- Born: وليد حمدية August 30, 1963 Shuja'iyya, Gaza City
- Died: 2 August 2004 (aged 40) Gaza City
- Cause of death: Assassination
- Occupations: Senior member of Hamas, Spy for Israel
- Known for: Spying for Israel, Assassination by Hamas
- Criminal charge: Collaboration with Israel
- Criminal penalty: Death sentence (firing squad)
- Criminal status: Executed
- Espionage activity
- Country: Israel (worked for)
- Allegiance: Israel (as a spy)
- Agency: Shin Bet
- Service years: 1987–1995 (period of collaboration)
- Rank: Senior member of Hamas
- Key operations: Assisted in the deaths of several Hamas leaders
- Other work: Hamas military member

= Walid Hamdiya =

Palestinian spy for Israel (1963–2004)

Walid Radi Ibrahim Hamdiya (وليد حمدية; 1963–August 2, 2004) was a senior member of Palestinian militant group Hamas.

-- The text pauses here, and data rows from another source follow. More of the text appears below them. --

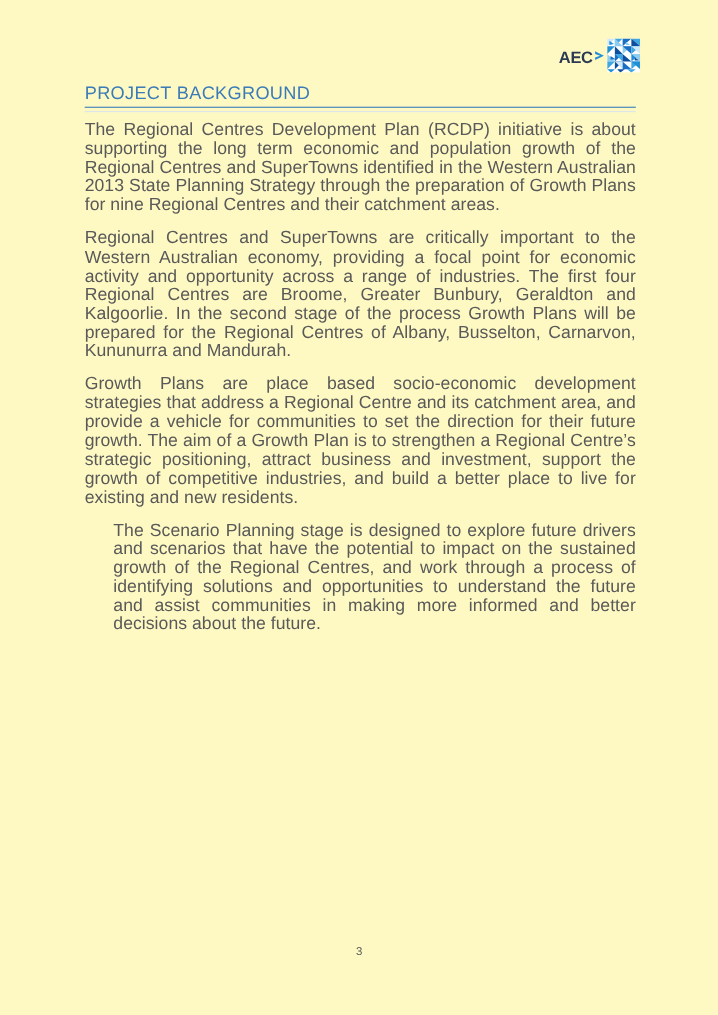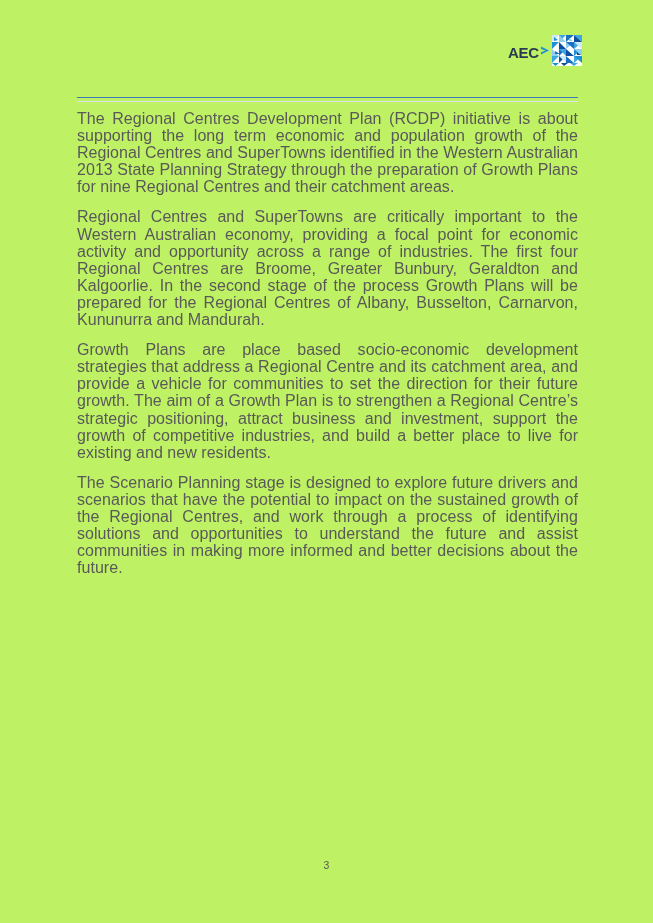"AEC" .page { background: #bef264 -> #fef9c3 }
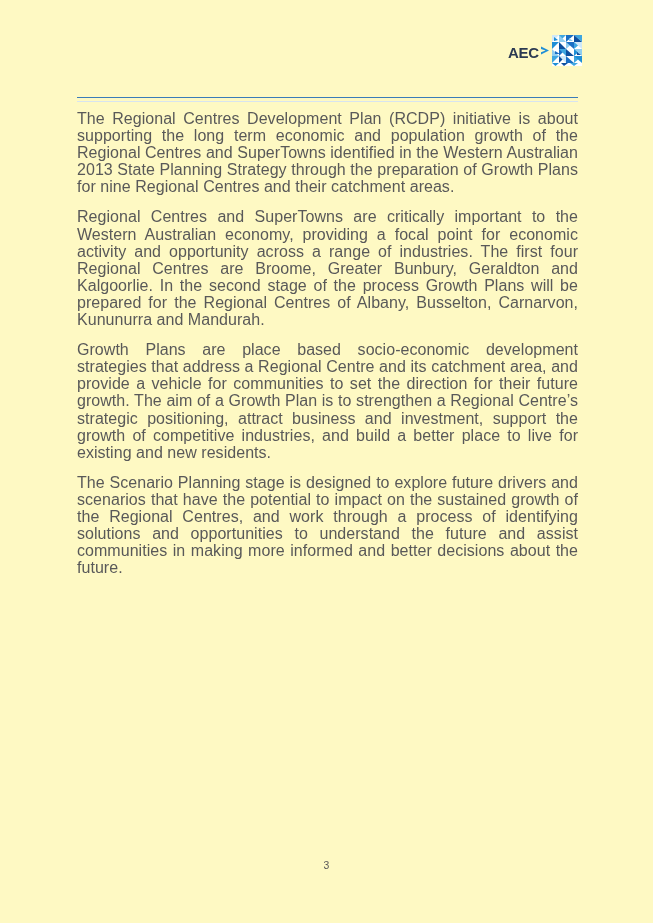"PROJECT BACKGROUND" h1.section-title { html: none -> <h1>PROJECT BACKGROUND</h1> }
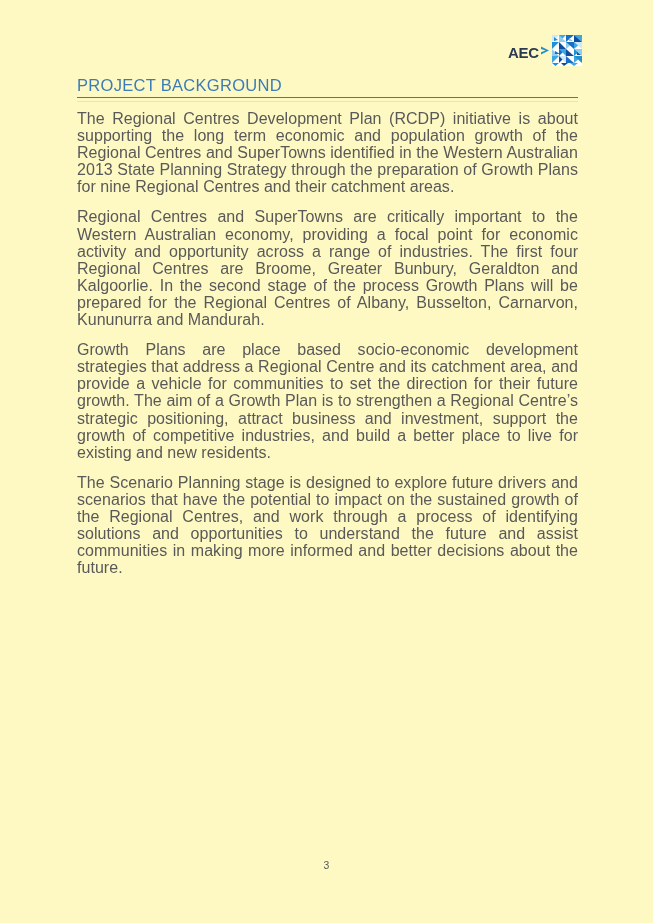"The Scenario Planning stage is" .para:last-child { margin-left: none -> 26px }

During the 1980s and 1990s, information he supplied to Israel reportedly enabled the Israel Defense Forces to kill several senior Hamas members, including Emad Akel. He was considered by Palestinian security officials to be one of the most senior Palestinian spies for Israel ever discovered. Hamdiya was assassinated in his hospital bed during a Hamas operation at the Shifa Hospital in Gaza City on August 2, 2004.

==Spying for Israel==
Hamdiya was a senior leader of Hamas. In 1995, Hamas arrested Hamdiya for allegedly providing information to Israel that led to the 1993 death of militant leader Emad Akel and four other senior Hamas military leaders. He was considered one of the most important and senior captured spies employed by Israel.

In detention, he reportedly confessed to helping Israel locate and kill at least 5 Hamas members between 1987 and 1995. After a 1-day trial condemned by human rights groups such as Amnesty International, Hamdiya was convicted on October 17, 2002, and sentenced to death by firing squad.

==Assassination==
On Monday, August 2, 2004, a policeman at Gaza Central Jail threw grenades into a prison cell holding accused collaborators with Israel. Later that day, masked gunmen entered the Shifa Hospital in Gaza City and shot to death Hamdiya and another accused spy. Hamdiya was in his bed in the intensive care unit. Hamas claimed responsibility for the operation. Human Rights Watch condemned the operation at the hospital as a violation of international humanitarian law.